Dumoulin stumbled into the role of grand tour leader in 2015, when midway through the Vuelta he and the team saw he had a chance of winning. In 2016, they focused only on stage wins — he won one in the Giro and two in the Tour — and the Olympic time trial — he placed second behind Fabian Cancellara.
He will race in the Tour de Suisse in June and back off before building again for the Vuelta. Next year, he could take his first stab at the Tour’s yellow jersey and Chris Froome’s reign.
“He’s in that style of Bradley Wiggins, but as a climber, he’s even more complete,” continued Unzué. “Also in the style of Miguel [Indurain], who made big differences in the time trials and after, managed himself on the summit finishes.”
Unzué managed Indurain to five Tour de France titles from 1991 to 1995. He now looks over Quintana, who this year tried for the Giro-Tour double. The Colombian will use June to rest and recalibrate, and will not race until the Tour kicks off in Düsseldorf on July 1.

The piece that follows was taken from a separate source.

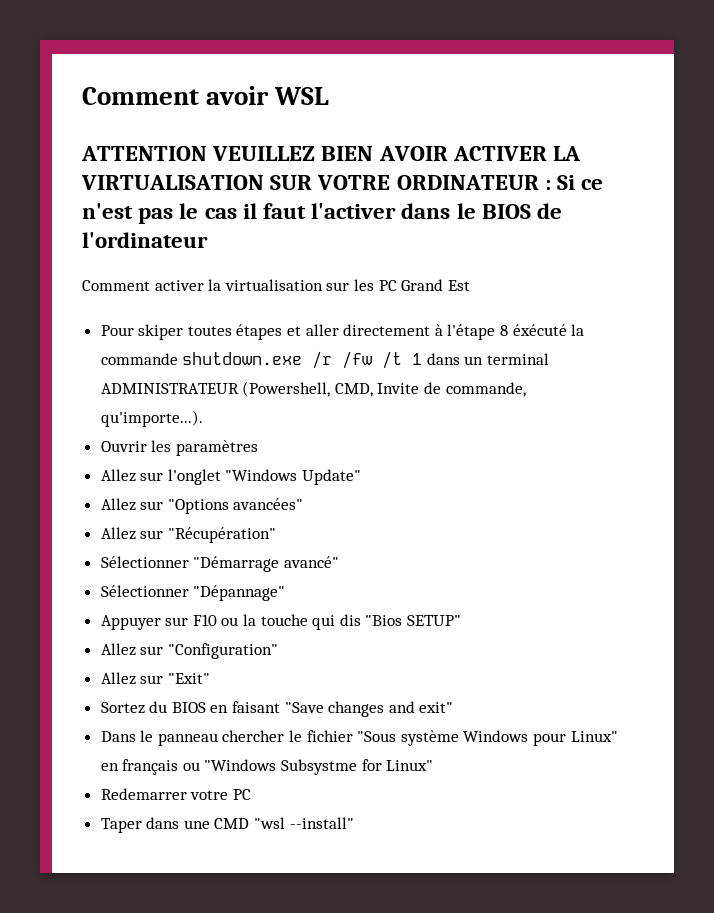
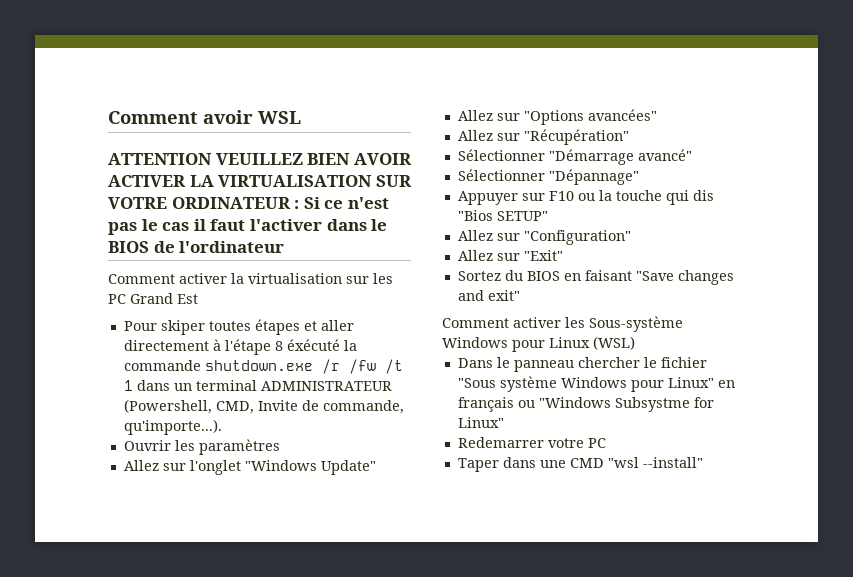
+ Comment activer les Sous-système Windows pour Linux (WSL)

“For sure, he wasn’t the same complete and brilliant Nairo that we’ve seen. But in one way or another, he was there with the favorites every day. Through the final day, riding in the pink jersey,” said Unzué.
“We did what we did to be here in top condition. In the days remaining, he’ll work off this base. The Giro was the perfect base for the Tour.”